**** Extracted records ****

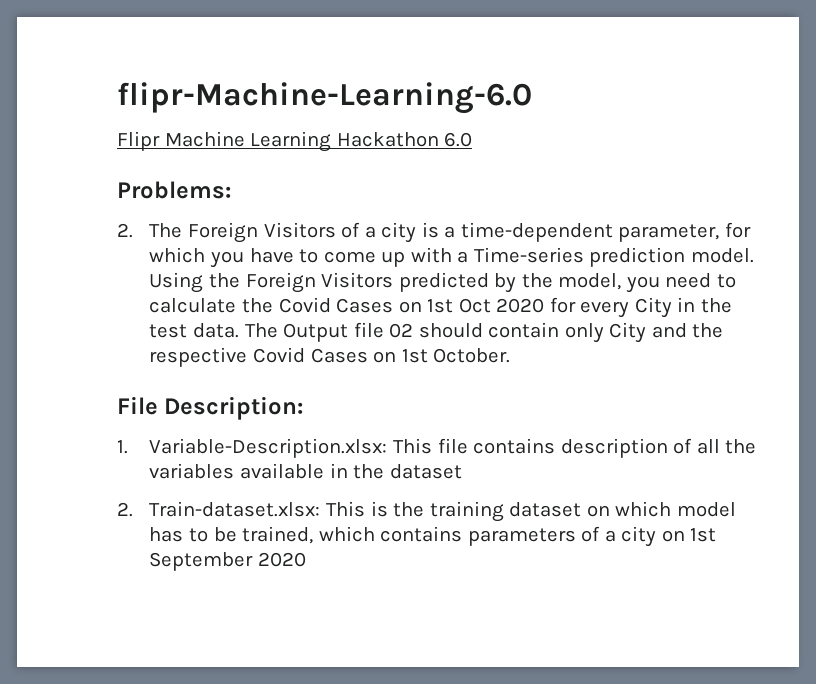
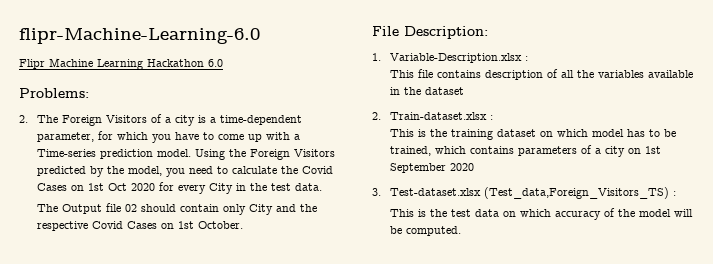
- Using the Foreign Visitors predicted by the model, you need to calculate the Covid Cases on 1st Oct 2020 for every City in the test data. The Output file 02 should contain only City and the respective Covid Cases on 1st October.
+ Using the Foreign Visitors predicted by the model, you need to calculate the Covid Cases on 1st Oct 2020 for every City in the test data.
+ The Output file 02 should contain only City and the respective Covid Cases on 1st October.
- 1. Variable-Description.xlsx: This file contains description of all the variables available in the dataset
+ 1. Variable-Description.xlsx :
+ This file contains description of all the variables available in the dataset
- 2. Train-dataset.xlsx: This is the training dataset on which model has to be trained, which contains parameters of a city on 1st September 2020
+ 2. Train-dataset.xlsx :
+ This is the training dataset on which model has to be trained, which contains parameters of a city on 1st September 2020
+ 3. Test-dataset.xlsx (Test_data,Foreign_Visitors_TS) :
+ This is the test data on which accuracy of the model will be computed.

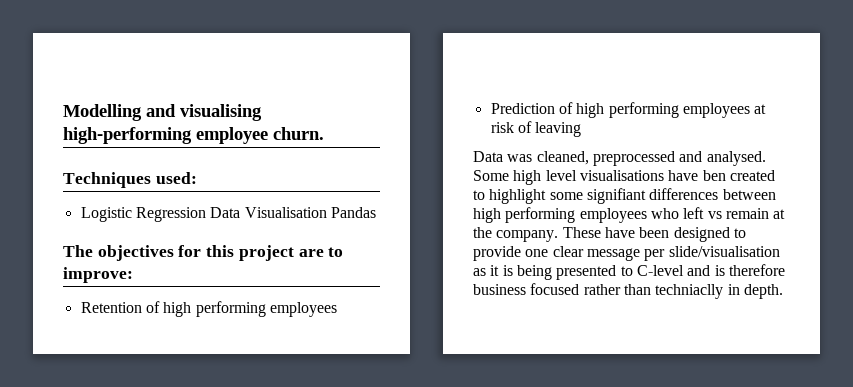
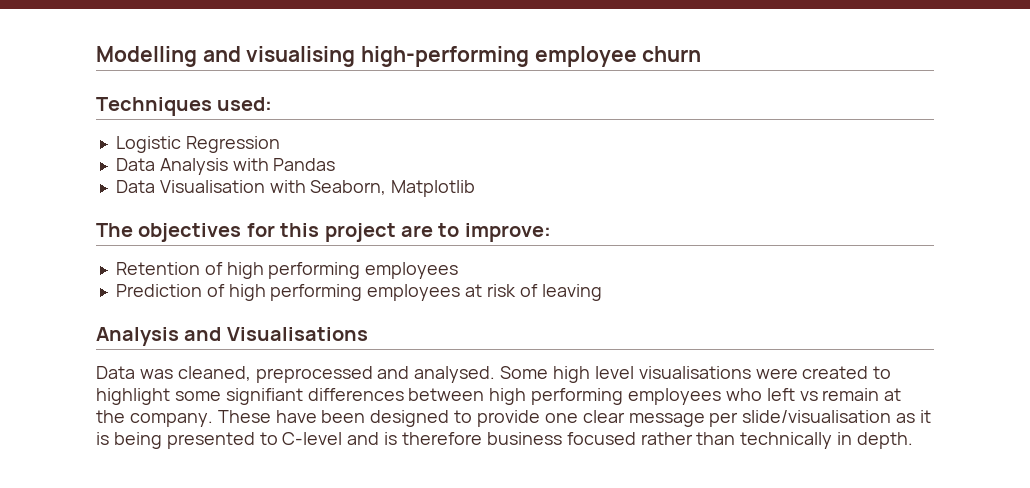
- Modelling and visualising high-performing employee churn.
+ Modelling and visualising high-performing employee churn
- Logistic Regression Data Visualisation Pandas
+ Logistic Regression
+ Data Analysis with Pandas
+ Data Visualisation with Seaborn, Matplotlib
+ Analysis and Visualisations
- Some high level visualisations have ben created to highlight some signifiant differences between high performing employees who left vs remain at the company.
+ Some high level visualisations were created to highlight some signifiant differences between high performing employees who left vs remain at the company.
- These have been designed to provide one clear message per slide/visualisation as it is being presented to C-level and is therefore business focused rather than techniaclly in depth.
+ These have been designed to provide one clear message per slide/visualisation as it is being presented to C-level and is therefore business focused rather than technically in depth.

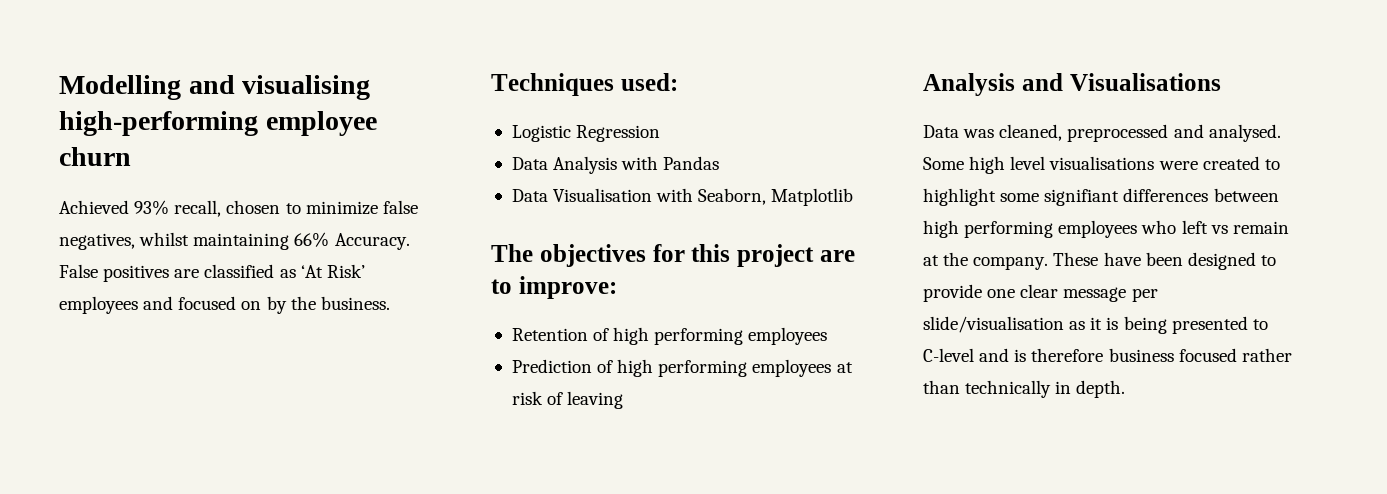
+ Achieved 93% recall, chosen to minimize false negatives, whilst maintaining 66% Accuracy. False positives are classified as ‘At Risk’ employees and focused on by the business.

****

• Directions
Return every line from the entries above that includes the word "employees".

• Written answer
- Some high level visualisations have ben created to highlight some signifiant differences between high performing employees who left vs remain at the company.
+ Some high level visualisations were created to highlight some signifiant differences between high performing employees who left vs remain at the company.
+ Achieved 93% recall, chosen to minimize false negatives, whilst maintaining 66% Accuracy. False positives are classified as ‘At Risk’ employees and focused on by the business.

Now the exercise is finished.